Die Bundesregierung plant ein neues Entgeltsystem für Psychosomatik und Psychiatrie. Der Bundesrat hat dazu heute das "Gesetz zum ordnungspolitischen Rahmen der Krankenhausfinanzierung" ab dem Jahr 2009 (Krankenhausfinanzierungsreformgesetz - KHRG) passieren lassen.

Anders als in den somatischen Häusern sollen jedoch nicht Fallpauschalen abgerechnet werden, sondern Tagespauschalen, die eventuell - je nach Leistungsbereich - noch um andere Abrechnungseinheiten ergänzt werden. Im neuen Entgeltsystem sollen Patientengruppen mit ähnlichem Behandlungsaufwand und vergleichbaren Kosten gebildet werden. Die verschiedenen Patientengruppen sollen nach ihrer Kostenintensität bewertet und gewichtet werden. Psychiatrie und Psychosomatik sollen damit ein einheitliches Entgeltsystem erhalten.
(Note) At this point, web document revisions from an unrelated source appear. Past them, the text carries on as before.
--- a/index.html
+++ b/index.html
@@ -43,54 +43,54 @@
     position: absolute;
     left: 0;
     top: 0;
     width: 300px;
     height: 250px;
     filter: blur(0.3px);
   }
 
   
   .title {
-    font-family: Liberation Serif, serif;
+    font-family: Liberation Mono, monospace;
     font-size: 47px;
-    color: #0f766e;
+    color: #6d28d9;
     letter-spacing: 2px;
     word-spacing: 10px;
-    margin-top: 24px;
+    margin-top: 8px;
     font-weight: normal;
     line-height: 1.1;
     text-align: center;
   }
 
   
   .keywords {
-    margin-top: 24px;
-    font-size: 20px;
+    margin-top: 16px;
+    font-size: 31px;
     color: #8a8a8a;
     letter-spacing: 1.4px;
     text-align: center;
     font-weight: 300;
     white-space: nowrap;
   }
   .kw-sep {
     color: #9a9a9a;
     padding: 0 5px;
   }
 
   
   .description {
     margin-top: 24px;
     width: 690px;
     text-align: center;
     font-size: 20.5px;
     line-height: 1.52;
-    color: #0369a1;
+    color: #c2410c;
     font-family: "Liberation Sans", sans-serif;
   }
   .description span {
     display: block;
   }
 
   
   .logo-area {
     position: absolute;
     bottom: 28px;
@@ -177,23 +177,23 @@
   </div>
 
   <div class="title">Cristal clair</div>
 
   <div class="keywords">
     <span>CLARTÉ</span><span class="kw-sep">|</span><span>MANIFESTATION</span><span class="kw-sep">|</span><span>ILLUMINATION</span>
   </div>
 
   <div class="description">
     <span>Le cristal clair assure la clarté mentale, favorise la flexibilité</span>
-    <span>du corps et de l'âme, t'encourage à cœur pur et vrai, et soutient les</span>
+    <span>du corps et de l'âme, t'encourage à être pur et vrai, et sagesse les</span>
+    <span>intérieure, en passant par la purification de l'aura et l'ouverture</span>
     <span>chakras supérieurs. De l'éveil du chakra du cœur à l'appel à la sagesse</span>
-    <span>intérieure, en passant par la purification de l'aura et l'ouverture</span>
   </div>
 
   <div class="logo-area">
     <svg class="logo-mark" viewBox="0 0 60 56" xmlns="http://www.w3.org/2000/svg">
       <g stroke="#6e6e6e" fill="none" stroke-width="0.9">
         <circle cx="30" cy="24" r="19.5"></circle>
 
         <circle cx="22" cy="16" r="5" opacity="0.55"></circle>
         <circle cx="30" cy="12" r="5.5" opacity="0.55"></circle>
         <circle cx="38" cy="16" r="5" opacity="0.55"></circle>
Ein neues Entgeltsystem könnte Anreize dafür setzen, den wissenschaftlichen und therapeutischen Fortschritt schneller in die Versorgung zu integrieren und eine stärker teilstationär und ambulant orientierte Krankenhausversorgung psychisch kranker Menschen einzuführen. Gut evaluierte Versorgungskonzepte in Skandinavien und Australien zeigen, dass eine mehr psychotherapeutisch orientierte, integrative Versorgung Vorteile bietet im Vergleich zur pharmakolastigen Ausrichtung in Deutschland.

Der Gesetzgeber gab den Auftrag für die Entwicklung des Vergütungssystems an die gemeinsame Selbstverwaltung. Dabei erhält die BPtK ein Beteiligungsrecht.